Donc pour résumer les souvenirs sont fondamentaux dans le sens où ils nous définissent, or le major Kasuragi en possède de nombreux qu’importe qu’il ne soient qu’artificiels,elle possède alors deux choses caractéristiques de l’homme pourquoi n’est elle pas humaine ? Les notres sont ils vrais ? [la mémoire a souvent été comparée a une bibliothèque or l’image est fausse, divers études ont permis d’aboutir à la conclusion que l’image plus appropriée serait une bibliothèque mais avec un écrivain à l’intérieur, en gros notre mémoire est malléable et nous n’avons peut-être (surement) pas vécu tout ce que nous avons en mémoire, mais loin de moi l’idée de remettre en question tous vos souvenirs]. Donc la question se repose désormais : "Qu’est ce qui definit l’homme ? Pourquoi Kasuragi n’est elle pas humaine ?"

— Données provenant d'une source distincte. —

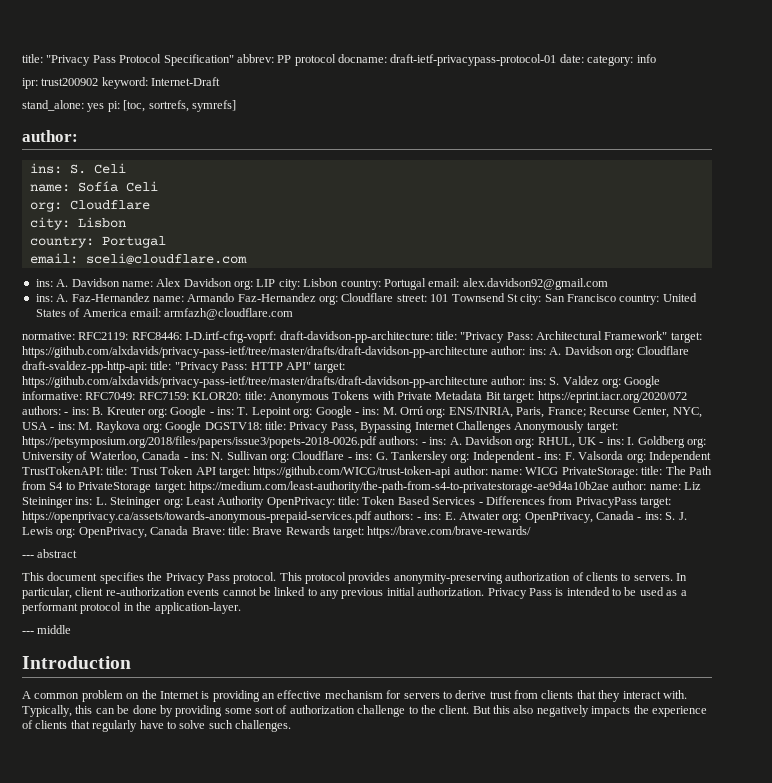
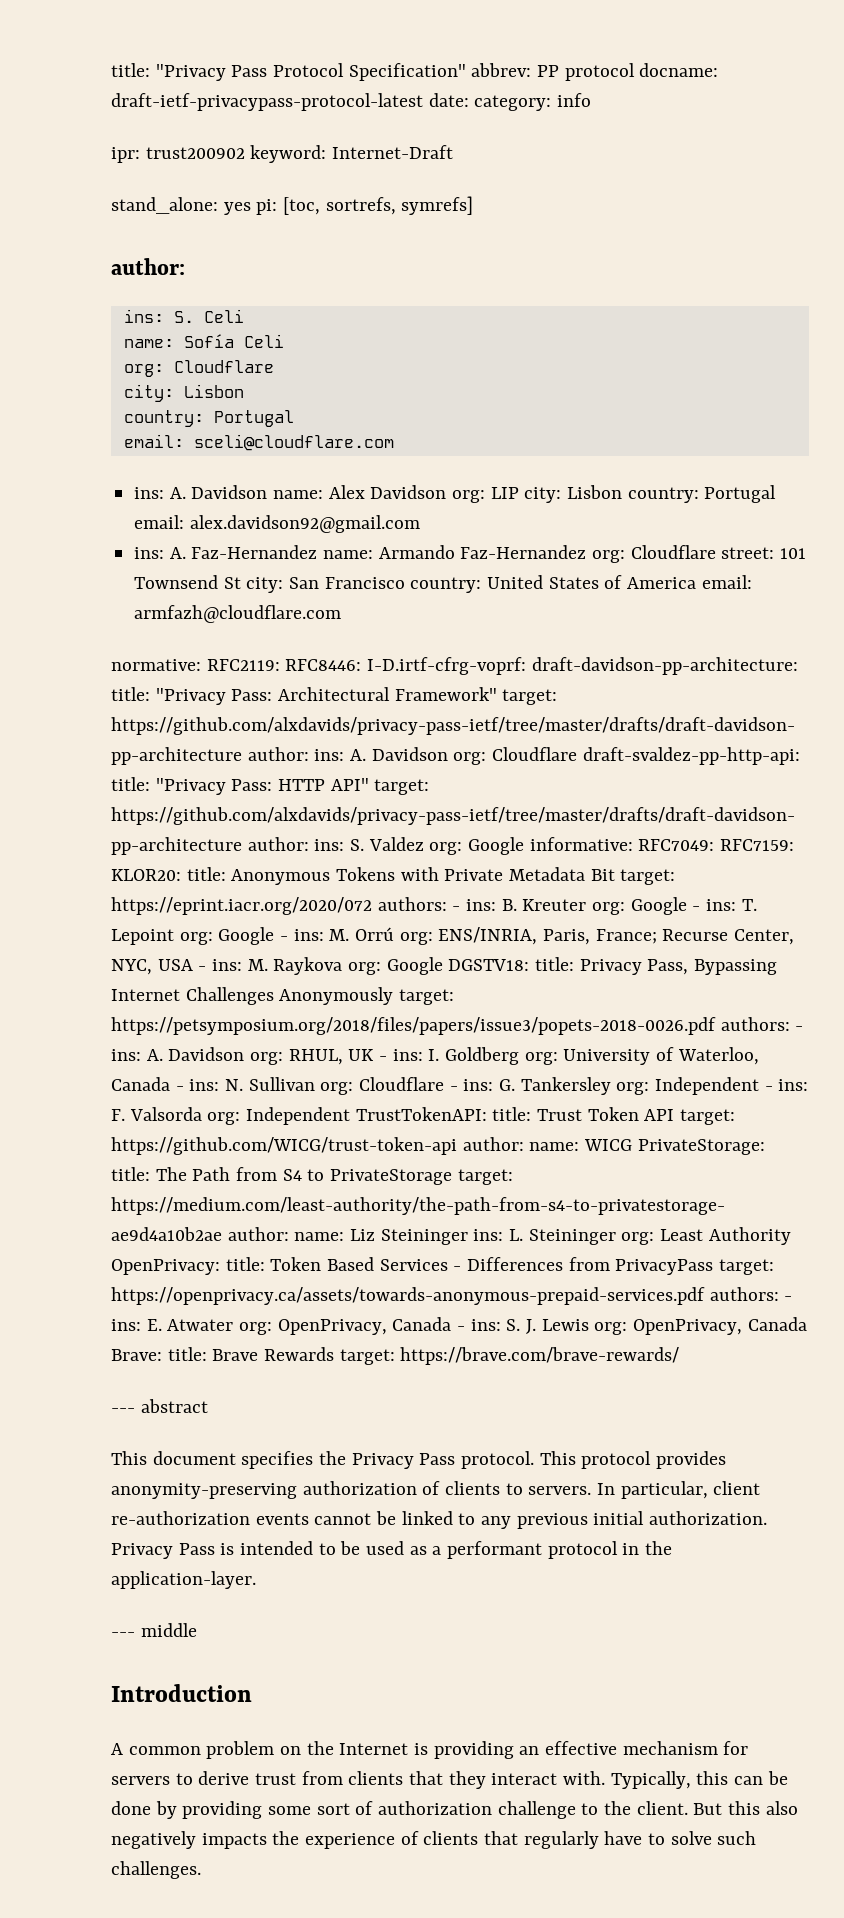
- title: "Privacy Pass Protocol Specification" abbrev: PP protocol docname: draft-ietf-privacypass-protocol-01 date: category: info
+ title: "Privacy Pass Protocol Specification" abbrev: PP protocol docname: draft-ietf-privacypass-protocol-latest date: category: info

Voilà les deux points que je voulais aborder lors de ma conclusion, mais sachez que si ces points me semblent fondamentaux ils sont loins d’être les seuls, en effet GITS est une mine à sujets philosophique, métaphysique.... La réflexion de OSHII M. prend appui sur des auteurs nombreux ainsi que la BIBLE...
Conclusion
J’espère que je vous aurez convaincu de regarder ce chez d’oeuvre car là est bien l’objectif final vers quoi je tends. Oubliez tout ce que j’ai dit avant et ruez vous sur votre télévision avec une k7 ou un DVD de Ghost in the Shell (ou attendez une diffusion télévision vu qu’il passe de temps en temps sur certains chaînes..).